_PROVIDED INFORMATION_
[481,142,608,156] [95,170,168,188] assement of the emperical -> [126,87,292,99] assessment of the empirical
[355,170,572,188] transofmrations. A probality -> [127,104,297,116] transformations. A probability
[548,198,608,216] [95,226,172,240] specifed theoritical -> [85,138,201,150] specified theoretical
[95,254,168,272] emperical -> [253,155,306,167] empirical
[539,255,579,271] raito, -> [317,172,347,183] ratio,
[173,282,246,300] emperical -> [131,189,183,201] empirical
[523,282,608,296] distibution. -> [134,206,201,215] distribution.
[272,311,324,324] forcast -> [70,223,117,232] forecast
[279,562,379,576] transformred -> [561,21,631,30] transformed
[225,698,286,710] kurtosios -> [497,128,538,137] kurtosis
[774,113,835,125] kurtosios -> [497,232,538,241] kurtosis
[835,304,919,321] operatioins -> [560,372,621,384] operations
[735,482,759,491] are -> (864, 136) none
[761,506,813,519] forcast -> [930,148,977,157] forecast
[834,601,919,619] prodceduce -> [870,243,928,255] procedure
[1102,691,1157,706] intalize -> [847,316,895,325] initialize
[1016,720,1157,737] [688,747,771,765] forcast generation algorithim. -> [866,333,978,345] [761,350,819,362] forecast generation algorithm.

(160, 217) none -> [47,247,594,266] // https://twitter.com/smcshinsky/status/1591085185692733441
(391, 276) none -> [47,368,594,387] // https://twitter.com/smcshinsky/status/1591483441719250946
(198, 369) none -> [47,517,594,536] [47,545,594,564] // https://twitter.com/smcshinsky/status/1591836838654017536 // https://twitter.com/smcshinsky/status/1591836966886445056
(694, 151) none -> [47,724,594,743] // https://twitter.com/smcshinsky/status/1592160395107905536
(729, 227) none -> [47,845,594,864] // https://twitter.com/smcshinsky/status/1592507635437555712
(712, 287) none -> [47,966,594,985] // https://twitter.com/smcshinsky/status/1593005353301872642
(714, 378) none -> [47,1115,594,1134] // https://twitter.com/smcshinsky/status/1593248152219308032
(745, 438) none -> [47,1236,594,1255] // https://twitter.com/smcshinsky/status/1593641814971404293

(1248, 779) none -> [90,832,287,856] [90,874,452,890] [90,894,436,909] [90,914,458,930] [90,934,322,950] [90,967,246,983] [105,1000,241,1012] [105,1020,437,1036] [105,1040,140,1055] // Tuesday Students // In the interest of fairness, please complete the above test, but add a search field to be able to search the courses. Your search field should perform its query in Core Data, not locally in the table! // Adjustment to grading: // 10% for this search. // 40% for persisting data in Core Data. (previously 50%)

_TASK TO COMPLETE_
Only the lines above from the line containing "[225,698,286,710] kurtosios ->" through the line containing "(745, 438) none" should be retyped, exactly and with both ends included.

_ANSWER TO THE PROBLEM_
[225,698,286,710] kurtosios -> [497,128,538,137] kurtosis
[774,113,835,125] kurtosios -> [497,232,538,241] kurtosis
[835,304,919,321] operatioins -> [560,372,621,384] operations
[735,482,759,491] are -> (864, 136) none
[761,506,813,519] forcast -> [930,148,977,157] forecast
[834,601,919,619] prodceduce -> [870,243,928,255] procedure
[1102,691,1157,706] intalize -> [847,316,895,325] initialize
[1016,720,1157,737] [688,747,771,765] forcast generation algorithim. -> [866,333,978,345] [761,350,819,362] forecast generation algorithm.

(160, 217) none -> [47,247,594,266] // https://twitter.com/smcshinsky/status/1591085185692733441
(391, 276) none -> [47,368,594,387] // https://twitter.com/smcshinsky/status/1591483441719250946
(198, 369) none -> [47,517,594,536] [47,545,594,564] // https://twitter.com/smcshinsky/status/1591836838654017536 // https://twitter.com/smcshinsky/status/1591836966886445056
(694, 151) none -> [47,724,594,743] // https://twitter.com/smcshinsky/status/1592160395107905536
(729, 227) none -> [47,845,594,864] // https://twitter.com/smcshinsky/status/1592507635437555712
(712, 287) none -> [47,966,594,985] // https://twitter.com/smcshinsky/status/1593005353301872642
(714, 378) none -> [47,1115,594,1134] // https://twitter.com/smcshinsky/status/1593248152219308032
(745, 438) none -> [47,1236,594,1255] // https://twitter.com/smcshinsky/status/1593641814971404293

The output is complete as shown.